| Provided records |
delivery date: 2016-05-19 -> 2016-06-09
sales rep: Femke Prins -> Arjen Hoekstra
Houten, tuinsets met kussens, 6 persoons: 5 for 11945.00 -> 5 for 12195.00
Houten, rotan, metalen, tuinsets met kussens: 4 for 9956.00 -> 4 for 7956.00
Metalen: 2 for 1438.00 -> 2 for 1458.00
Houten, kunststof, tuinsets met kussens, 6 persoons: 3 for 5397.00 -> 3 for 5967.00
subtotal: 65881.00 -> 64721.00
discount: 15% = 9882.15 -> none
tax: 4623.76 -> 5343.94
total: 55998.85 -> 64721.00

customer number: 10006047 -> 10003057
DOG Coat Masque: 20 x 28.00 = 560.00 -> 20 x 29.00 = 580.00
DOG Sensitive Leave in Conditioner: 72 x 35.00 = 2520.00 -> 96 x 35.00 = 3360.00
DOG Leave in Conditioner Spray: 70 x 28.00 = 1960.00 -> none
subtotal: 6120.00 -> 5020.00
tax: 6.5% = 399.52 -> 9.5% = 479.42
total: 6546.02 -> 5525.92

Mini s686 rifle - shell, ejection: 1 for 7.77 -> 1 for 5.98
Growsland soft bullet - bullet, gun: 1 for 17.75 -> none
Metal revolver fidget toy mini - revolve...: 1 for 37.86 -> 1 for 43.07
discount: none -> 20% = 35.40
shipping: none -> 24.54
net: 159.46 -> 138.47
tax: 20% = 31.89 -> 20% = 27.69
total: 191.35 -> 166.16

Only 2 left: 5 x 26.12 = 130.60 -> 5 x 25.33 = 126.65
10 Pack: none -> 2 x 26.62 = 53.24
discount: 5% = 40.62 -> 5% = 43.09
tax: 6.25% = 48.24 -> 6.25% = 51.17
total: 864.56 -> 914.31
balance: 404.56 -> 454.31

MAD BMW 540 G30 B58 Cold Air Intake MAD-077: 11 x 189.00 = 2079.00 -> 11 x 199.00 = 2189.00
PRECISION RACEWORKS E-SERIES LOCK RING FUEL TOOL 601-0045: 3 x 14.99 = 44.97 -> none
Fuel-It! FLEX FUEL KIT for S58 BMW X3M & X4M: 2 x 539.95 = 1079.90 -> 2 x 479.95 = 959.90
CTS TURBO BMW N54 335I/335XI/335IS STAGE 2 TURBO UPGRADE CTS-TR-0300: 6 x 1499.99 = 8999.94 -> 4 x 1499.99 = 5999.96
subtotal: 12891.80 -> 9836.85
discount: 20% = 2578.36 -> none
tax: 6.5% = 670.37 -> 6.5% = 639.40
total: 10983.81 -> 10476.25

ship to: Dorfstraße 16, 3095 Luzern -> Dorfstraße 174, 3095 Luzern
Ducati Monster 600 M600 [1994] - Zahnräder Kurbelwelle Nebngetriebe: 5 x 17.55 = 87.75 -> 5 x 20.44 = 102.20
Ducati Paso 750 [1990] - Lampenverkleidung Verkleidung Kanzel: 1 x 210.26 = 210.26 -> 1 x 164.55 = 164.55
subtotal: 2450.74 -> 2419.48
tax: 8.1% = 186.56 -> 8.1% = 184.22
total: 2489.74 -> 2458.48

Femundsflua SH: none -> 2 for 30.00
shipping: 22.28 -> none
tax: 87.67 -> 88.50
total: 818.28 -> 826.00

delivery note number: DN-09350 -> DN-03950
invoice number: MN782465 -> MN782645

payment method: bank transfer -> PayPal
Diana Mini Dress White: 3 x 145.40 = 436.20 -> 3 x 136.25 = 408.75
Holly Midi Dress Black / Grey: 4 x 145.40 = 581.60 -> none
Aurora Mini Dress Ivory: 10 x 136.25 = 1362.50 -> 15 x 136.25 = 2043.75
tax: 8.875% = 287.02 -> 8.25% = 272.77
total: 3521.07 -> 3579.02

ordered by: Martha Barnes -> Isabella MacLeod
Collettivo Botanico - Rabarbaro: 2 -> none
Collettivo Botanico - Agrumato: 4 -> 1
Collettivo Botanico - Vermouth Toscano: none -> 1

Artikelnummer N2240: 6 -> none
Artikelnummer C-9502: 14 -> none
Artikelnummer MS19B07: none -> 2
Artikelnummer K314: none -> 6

| What is expected |
Once you find the line containing "DOG Sensitive Leave", stop: reproduce exactly that line and every line of the data before it, and nothing else.

| Response to this exercise |
delivery date: 2016-05-19 -> 2016-06-09
sales rep: Femke Prins -> Arjen Hoekstra
Houten, tuinsets met kussens, 6 persoons: 5 for 11945.00 -> 5 for 12195.00
Houten, rotan, metalen, tuinsets met kussens: 4 for 9956.00 -> 4 for 7956.00
Metalen: 2 for 1438.00 -> 2 for 1458.00
Houten, kunststof, tuinsets met kussens, 6 persoons: 3 for 5397.00 -> 3 for 5967.00
subtotal: 65881.00 -> 64721.00
discount: 15% = 9882.15 -> none
tax: 4623.76 -> 5343.94
total: 55998.85 -> 64721.00

customer number: 10006047 -> 10003057
DOG Coat Masque: 20 x 28.00 = 560.00 -> 20 x 29.00 = 580.00
DOG Sensitive Leave in Conditioner: 72 x 35.00 = 2520.00 -> 96 x 35.00 = 3360.00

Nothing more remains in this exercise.